Set up Vitest with server (node) and client (jsdom) test projects.
79 tests across 8 files verify all Phase 0-1 security controls:
escapeHtml sanitization, DOMPurify markdown XSS prevention, CSRF
enforcement, security headers, rate limiting, auth guards, profile
field allowlist, and login anti-enumeration.
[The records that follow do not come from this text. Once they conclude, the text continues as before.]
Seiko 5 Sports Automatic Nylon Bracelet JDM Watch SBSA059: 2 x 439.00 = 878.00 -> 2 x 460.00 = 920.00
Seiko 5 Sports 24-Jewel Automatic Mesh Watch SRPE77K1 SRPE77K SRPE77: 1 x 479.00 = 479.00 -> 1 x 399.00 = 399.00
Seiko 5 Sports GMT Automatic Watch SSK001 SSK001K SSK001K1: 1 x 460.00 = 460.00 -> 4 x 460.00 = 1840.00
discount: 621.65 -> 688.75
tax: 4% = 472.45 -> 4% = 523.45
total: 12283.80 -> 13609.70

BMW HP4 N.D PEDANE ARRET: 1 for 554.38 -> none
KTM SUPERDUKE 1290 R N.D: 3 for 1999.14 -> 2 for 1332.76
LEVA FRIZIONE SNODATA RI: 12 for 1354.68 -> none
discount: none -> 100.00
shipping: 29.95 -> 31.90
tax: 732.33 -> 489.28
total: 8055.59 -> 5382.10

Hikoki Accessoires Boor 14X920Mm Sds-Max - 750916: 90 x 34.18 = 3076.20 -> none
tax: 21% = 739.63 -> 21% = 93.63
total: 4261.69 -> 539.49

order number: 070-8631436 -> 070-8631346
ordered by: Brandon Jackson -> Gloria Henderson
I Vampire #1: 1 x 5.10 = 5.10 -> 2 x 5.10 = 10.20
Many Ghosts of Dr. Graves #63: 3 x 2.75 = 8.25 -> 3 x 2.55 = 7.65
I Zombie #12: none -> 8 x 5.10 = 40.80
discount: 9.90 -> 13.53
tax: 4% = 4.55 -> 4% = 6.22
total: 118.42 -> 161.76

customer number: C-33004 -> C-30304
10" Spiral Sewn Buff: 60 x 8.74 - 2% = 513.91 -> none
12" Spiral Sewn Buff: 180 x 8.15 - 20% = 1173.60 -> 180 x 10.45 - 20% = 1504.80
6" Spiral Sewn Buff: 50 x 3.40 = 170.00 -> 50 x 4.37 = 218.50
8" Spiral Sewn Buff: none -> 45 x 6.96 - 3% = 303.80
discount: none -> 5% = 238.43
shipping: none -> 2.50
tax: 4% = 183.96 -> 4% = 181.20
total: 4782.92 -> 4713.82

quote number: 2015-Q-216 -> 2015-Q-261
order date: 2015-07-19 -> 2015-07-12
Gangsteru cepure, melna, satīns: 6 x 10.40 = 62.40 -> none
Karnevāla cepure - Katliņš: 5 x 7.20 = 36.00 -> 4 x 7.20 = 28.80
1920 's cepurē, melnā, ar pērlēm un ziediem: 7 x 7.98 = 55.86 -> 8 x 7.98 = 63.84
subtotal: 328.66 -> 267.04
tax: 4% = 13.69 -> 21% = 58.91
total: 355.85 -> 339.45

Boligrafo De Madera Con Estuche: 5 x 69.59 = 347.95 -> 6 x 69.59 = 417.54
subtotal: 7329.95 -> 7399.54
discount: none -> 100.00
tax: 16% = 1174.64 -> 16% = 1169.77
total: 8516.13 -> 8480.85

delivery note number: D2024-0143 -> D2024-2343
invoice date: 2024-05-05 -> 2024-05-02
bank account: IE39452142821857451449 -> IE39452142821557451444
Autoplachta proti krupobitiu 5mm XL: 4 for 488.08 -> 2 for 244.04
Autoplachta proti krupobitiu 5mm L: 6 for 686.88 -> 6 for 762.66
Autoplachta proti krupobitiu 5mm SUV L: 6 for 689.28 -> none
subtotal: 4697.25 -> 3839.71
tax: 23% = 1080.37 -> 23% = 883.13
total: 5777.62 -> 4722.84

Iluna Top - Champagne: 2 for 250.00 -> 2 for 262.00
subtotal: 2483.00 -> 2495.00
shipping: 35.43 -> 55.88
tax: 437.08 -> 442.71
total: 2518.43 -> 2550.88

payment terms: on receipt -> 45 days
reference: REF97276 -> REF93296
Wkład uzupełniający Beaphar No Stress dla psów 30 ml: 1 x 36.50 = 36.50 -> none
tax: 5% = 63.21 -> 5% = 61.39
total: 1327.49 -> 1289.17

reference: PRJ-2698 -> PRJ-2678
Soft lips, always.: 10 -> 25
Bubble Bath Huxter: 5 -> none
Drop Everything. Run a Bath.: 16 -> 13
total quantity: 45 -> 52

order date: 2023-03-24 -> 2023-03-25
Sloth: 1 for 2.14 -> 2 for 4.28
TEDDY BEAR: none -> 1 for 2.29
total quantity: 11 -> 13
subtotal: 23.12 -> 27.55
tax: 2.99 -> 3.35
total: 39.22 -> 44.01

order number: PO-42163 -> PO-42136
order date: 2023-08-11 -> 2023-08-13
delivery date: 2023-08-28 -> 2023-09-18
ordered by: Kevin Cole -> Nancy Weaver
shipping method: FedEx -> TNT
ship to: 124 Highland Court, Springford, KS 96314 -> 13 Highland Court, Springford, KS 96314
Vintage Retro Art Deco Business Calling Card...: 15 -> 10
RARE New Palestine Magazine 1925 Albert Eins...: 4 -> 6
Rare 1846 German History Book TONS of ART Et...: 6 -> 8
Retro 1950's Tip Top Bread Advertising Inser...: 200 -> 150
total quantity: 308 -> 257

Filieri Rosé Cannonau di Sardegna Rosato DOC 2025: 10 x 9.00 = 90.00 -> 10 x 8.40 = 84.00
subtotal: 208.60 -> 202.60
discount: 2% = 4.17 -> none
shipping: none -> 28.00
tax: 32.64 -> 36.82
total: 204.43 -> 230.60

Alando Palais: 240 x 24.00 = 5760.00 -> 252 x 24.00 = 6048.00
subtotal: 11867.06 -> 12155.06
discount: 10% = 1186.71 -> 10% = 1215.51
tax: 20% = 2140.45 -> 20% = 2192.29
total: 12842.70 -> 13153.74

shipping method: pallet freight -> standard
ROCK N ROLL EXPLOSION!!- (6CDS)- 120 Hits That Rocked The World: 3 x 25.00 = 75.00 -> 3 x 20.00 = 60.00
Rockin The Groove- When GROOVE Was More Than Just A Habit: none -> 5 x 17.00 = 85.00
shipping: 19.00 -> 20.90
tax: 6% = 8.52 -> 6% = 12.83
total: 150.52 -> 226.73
Updated SECURITY_EVALUATION.md
with remediation status, implementation summary, and automated test
coverage details.

tests/server/api/auth-login.test.js

@@ -0,0 +1,113 @@
+import { describe, it, expect, vi, beforeEach } from 'vitest'
+
+vi.mock('../../../server/models/member.js', () => ({
+  default: { findOne: vi.fn() }
+}))
+
+vi.mock('../../../server/utils/mongoose.js', () => ({
+  connectDB: vi.fn()
+}))
+
+vi.mock('jsonwebtoken', () => ({
+  default: { sign: vi.fn().mockReturnValue('mock-jwt-token') }
+}))
+
+vi.mock('resend', () => ({
+  Resend: class MockResend {
+    constructor() {
+      this.emails = { send: vi.fn().mockResolvedValue({ id: 'email-123' }) }
+    }
+  }
+}))
+
+import Member from '../../../server/models/member.js'
+import loginHandler from '../../../server/api/auth/login.post.js'
+import { createMockEvent } from '../helpers/createMockEvent.js'
+
+describe('auth login endpoint', () => {
+  beforeEach(() => {
+    vi.clearAllMocks()
+  })
+
+  it('returns generic success message for existing member', async () => {
+    Member.findOne.mockResolvedValue({
+      _id: 'member-123',
+      email: 'exists@example.com'
+    })
+
+    const event = createMockEvent({
+      method: 'POST',
+      path: '/api/auth/login',
+      body: { email: 'exists@example.com' },
+      headers: { host: 'localhost:3000' }
+    })
+
+    const result = await loginHandler(event)
+
+    expect(result).toEqual({
+      success: true,
+      message: "If this email is registered, we've sent a login link."
+    })
+  })
+
+  it('returns identical response for non-existing member (anti-enumeration)', async () => {
+    Member.findOne.mockResolvedValue(null)
+
+    const event = createMockEvent({
+      method: 'POST',
+      path: '/api/auth/login',
+      body: { email: 'nonexistent@example.com' },
+      headers: { host: 'localhost:3000' }
+    })
+
+    const result = await loginHandler(event)
+
+    expect(result).toEqual({
+      success: true,
+      message: "If this email is registered, we've sent a login link."
+    })
+  })
+
+  it('both existing and non-existing produce same shape and message', async () => {
+    // Existing member
+    Member.findOne.mockResolvedValue({ _id: 'member-123', email: 'a@b.com' })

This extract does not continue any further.